── Task inputs
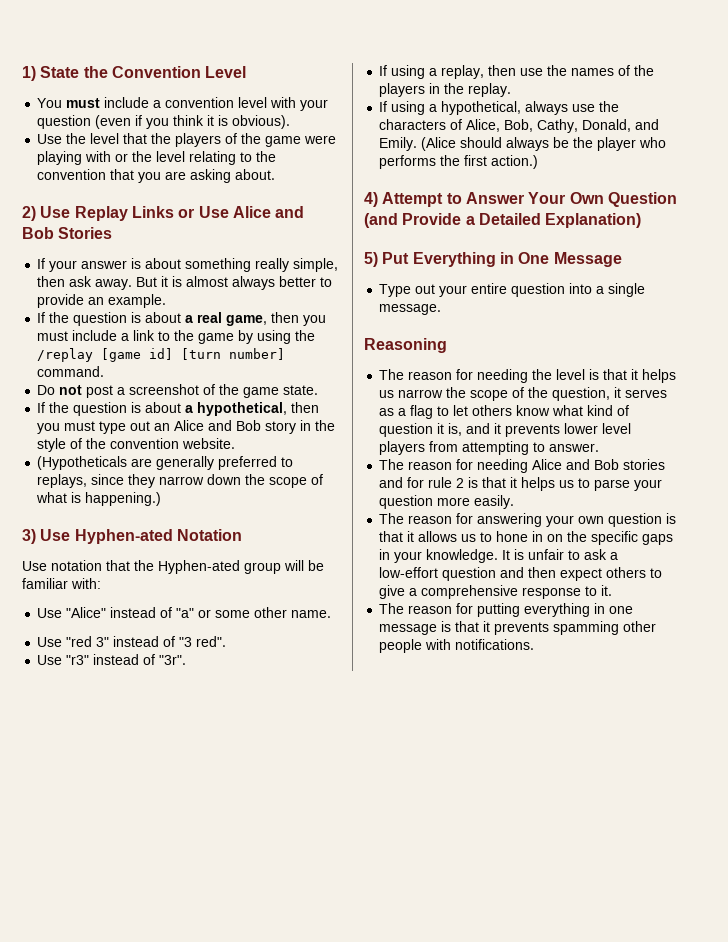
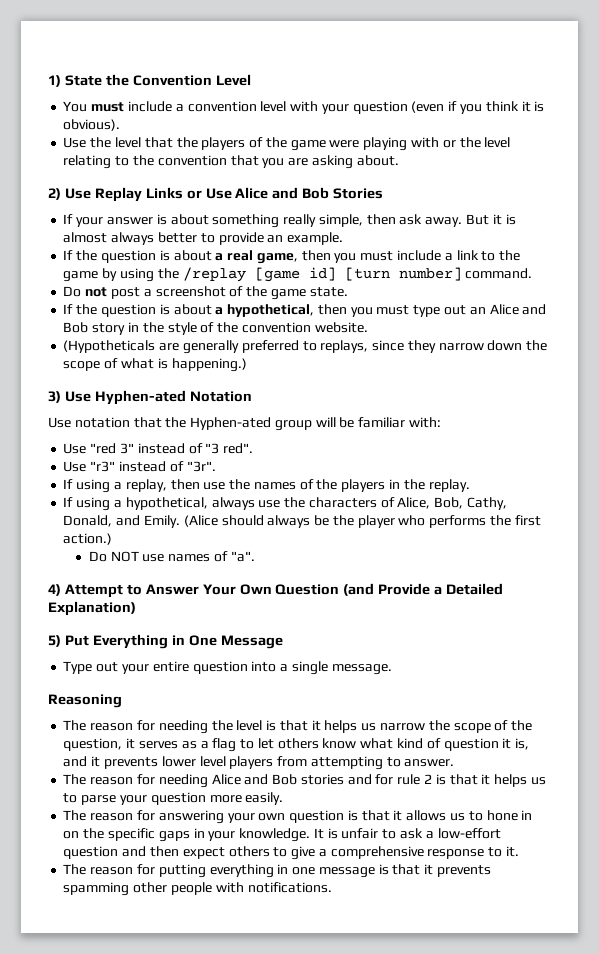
[37,607,332,618] // Use "Alice" instead of "a" or some other name. -> (442, 422) none
(539, 162) none -> [88,551,255,562] // Do NOT use names of "a".

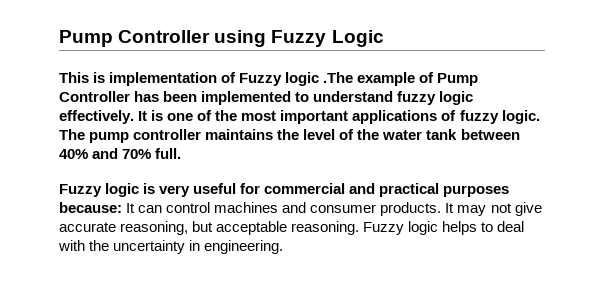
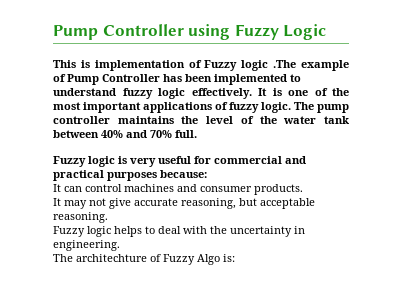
(122, 207) none -> (207, 174) //
(442, 209) none -> (303, 189) //
(360, 228) none -> (108, 217) //
(284, 247) none -> [53,254,235,265] // The architechture of Fuzzy Algo is:

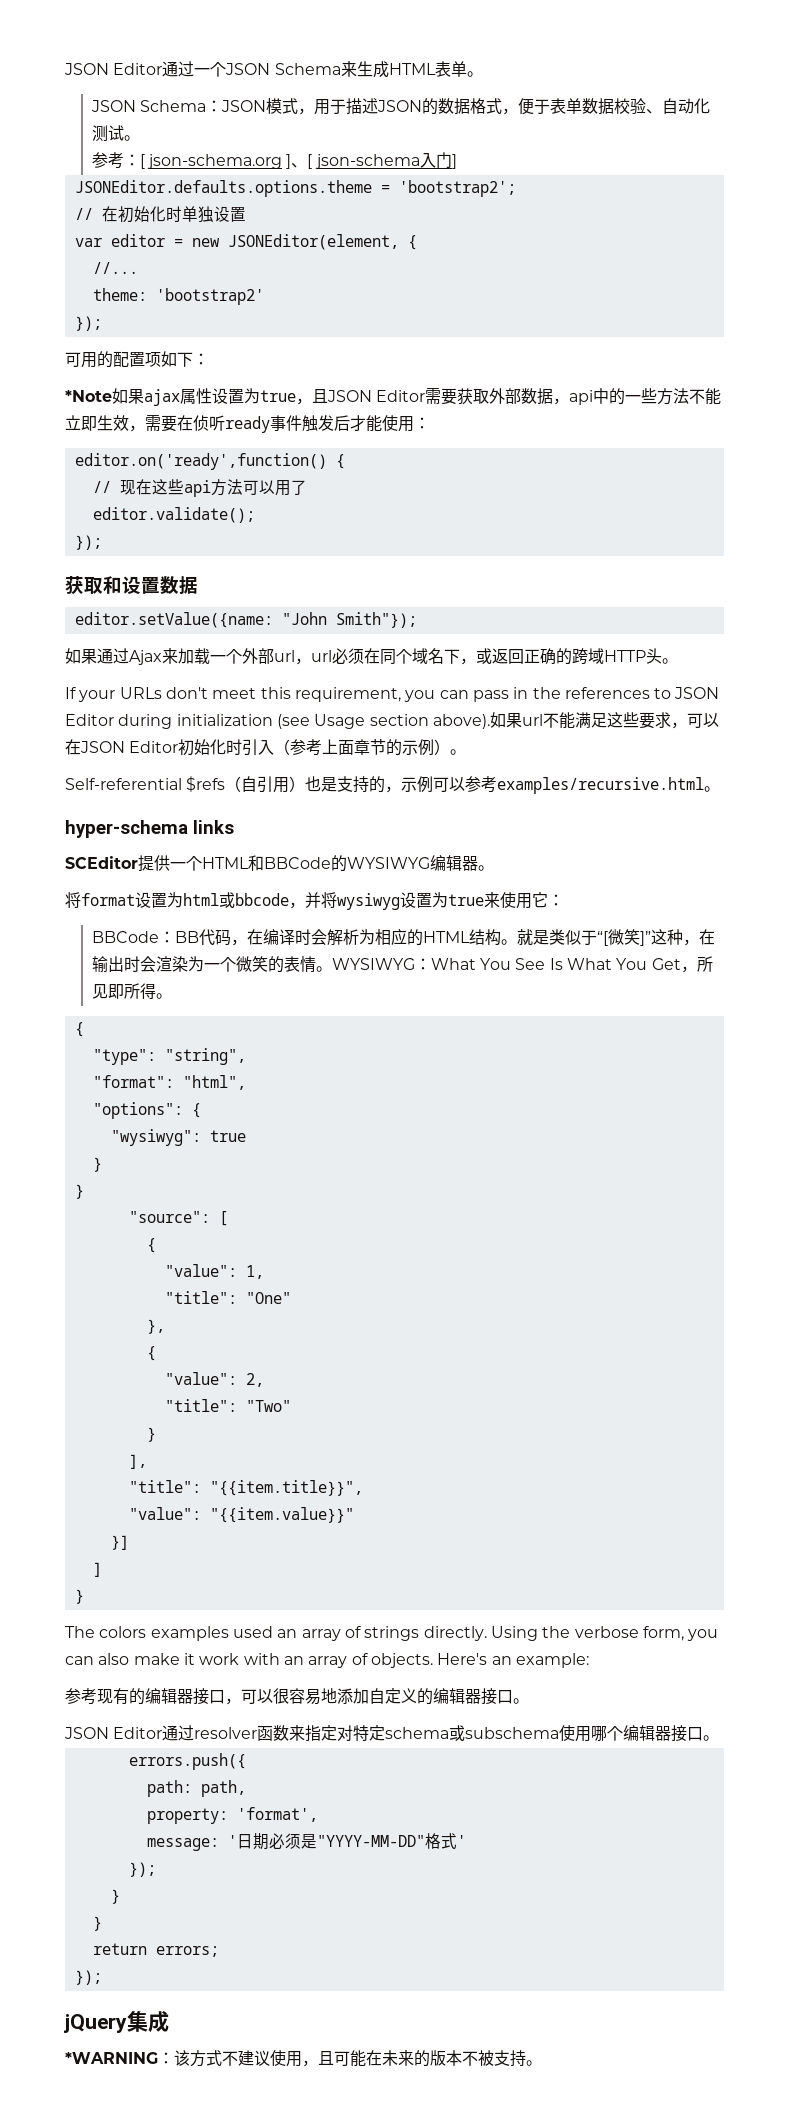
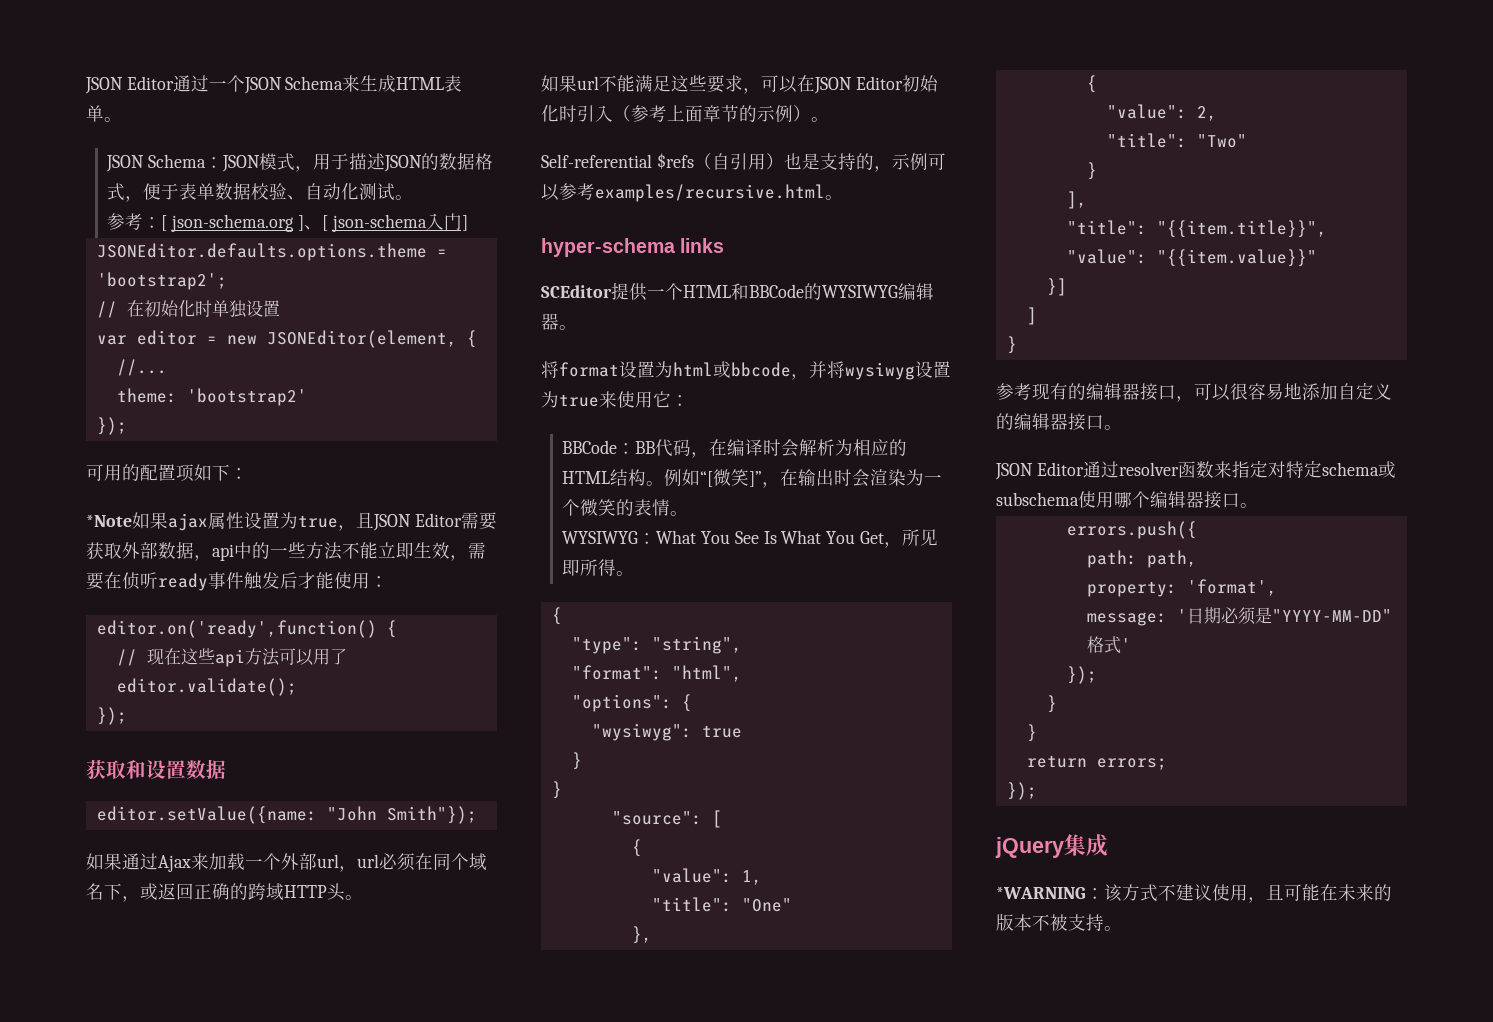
[65,687,720,702] [65,714,490,729] If your URLs don't meet this requirement, you can pass in the references to JSON Editor during initialization (see Usage section above). -> (363, 897) none
[516,929,597,945] 就是类似于 -> [664,469,701,486] 例如
[650,929,683,945] 这种 -> (763, 479) none
(332, 969) none -> (689, 513) //
[65,1626,719,1641] [65,1653,589,1668] // The colors examples used an array of strings directly. Using the verbose form, you can also make it work with an array of objects. Here's an example: -> (1017, 345) none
────
- **Your goal**
Everything in the entries above must be output again exactly, except the pictures.

- **Answer for the task**
[37,607,332,618] // Use "Alice" instead of "a" or some other name. -> (442, 422) none
(539, 162) none -> [88,551,255,562] // Do NOT use names of "a".

(122, 207) none -> (207, 174) //
(442, 209) none -> (303, 189) //
(360, 228) none -> (108, 217) //
(284, 247) none -> [53,254,235,265] // The architechture of Fuzzy Algo is:

[65,687,720,702] [65,714,490,729] If your URLs don't meet this requirement, you can pass in the references to JSON Editor during initialization (see Usage section above). -> (363, 897) none
[516,929,597,945] 就是类似于 -> [664,469,701,486] 例如
[650,929,683,945] 这种 -> (763, 479) none
(332, 969) none -> (689, 513) //
[65,1626,719,1641] [65,1653,589,1668] // The colors examples used an array of strings directly. Using the verbose form, you can also make it work with an array of objects. Here's an example: -> (1017, 345) none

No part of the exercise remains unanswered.